Dos días después, es decir, el 9 de marzo, la violencia se apoderó de las calles, cuando por la noche se reportaron tres ataques armados. El primero en la calle Mateotti y Yeneka en la colonia Roma, cuando un comando atacó al narcomenudista José Salvador Cota Navarro “El Toto”, de 38 años, quien recibió un disparó de arma de fuego en la cabeza.  En la escena del crimen, peritos encontraron un cartucho percutido 9 milímetros en el piso. Este vehículo era parte de los vehículos robados por el ladrón Zeus Yañez Ruiz “El Chihuahua”, y los cuales eran repintados y entregados a sicarios de “Los Dámaso” en la segunda parte de la narcoguerra y su intento por recuperar el control de la Zona Norte de La Paz. El segundo incidente ocurrió en Calle Limón entre Toronja y Pitahaya en la colonia Indeco, después de que se escucharan disparos de arma de fuego. En el lugar, y según datos recolectados por las autoridades federales y militares, se encontró una bicicleta abandonada y tirada en el piso. 

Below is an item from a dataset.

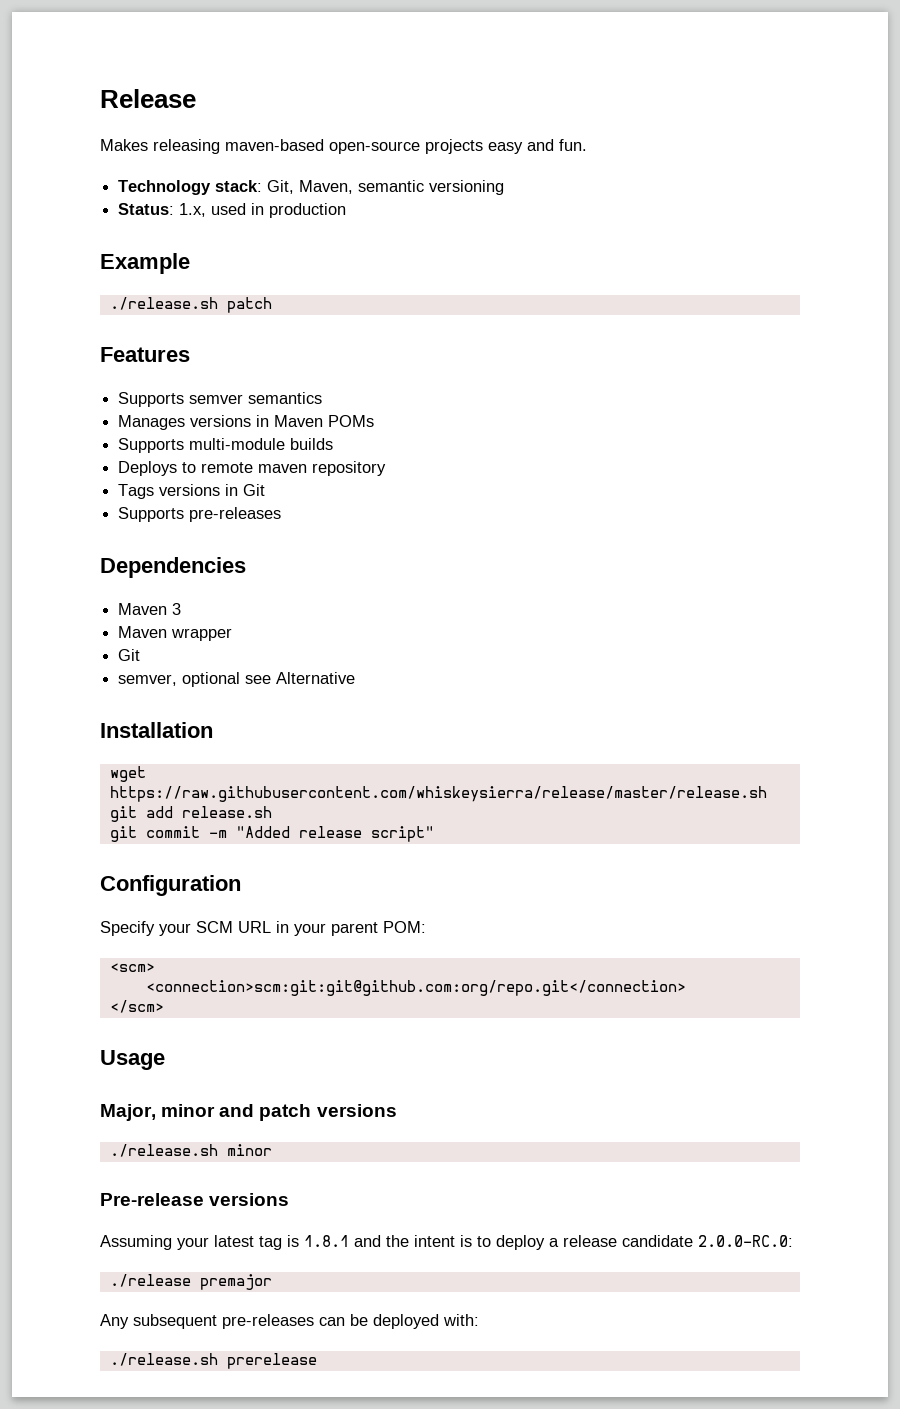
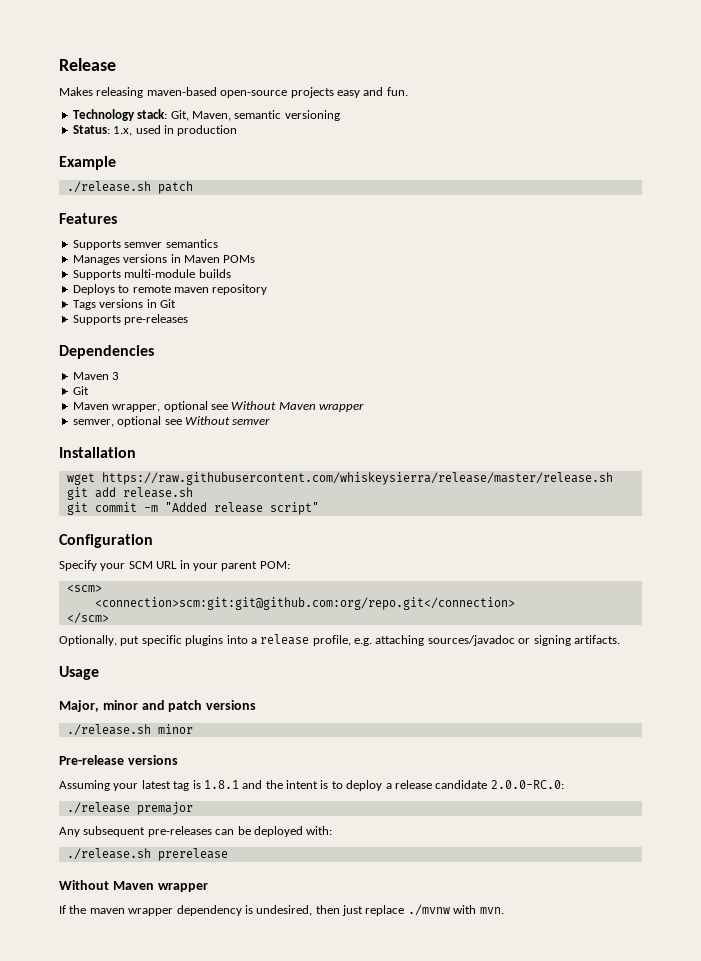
[118,626,233,641] [118,649,141,661] Maven wrapper // Git -> [72,386,89,395] [72,401,364,412] Git // Maven wrapper, optional see Without Maven wrapper
[276,672,356,684] Alternative -> [184,416,271,425] Without semver
(164, 1006) none -> [59,634,620,646] // Optionally, put specific plugins into a release profile, e.g. attaching sources/javadoc or signing artifacts.
(317, 1361) none -> [59,880,208,892] [59,904,504,916] // Without Maven wrapper // If the maven wrapper dependency is undesired, then just replace ./mvnw with mvn.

Los investigadores del caso creen que el dueño de la bicicleta era un vendedor de droga y pudo haber sido levantado por un comando armado, suposición que fue corroborada más tarde ese mismo día, cuando  alrededor de las 10:30 pm se informó de un segundo levantón en la calle Rosaura Zapata casi esquina con Avenida 5 de Febrero, Colonia Los Olivos. Los testigos expusieron que el conductor de una motocicleta que estaba tirada y abandonada en ese punto de la colonia, acababa de ser levantado por los tripulantes de un automóvil de color blanco, quienes fueron testigos de que interceptaron al motociclista, lo bajaron y lo subieron a la fuerza, huyendo del lugar. Hasta el cierre de esta edición, no se supo el nombre de los levantados, por lo que tendrían que transcurrir hasta 72 horas para que sus familiares presentaran una denuncia formal en la PGJE.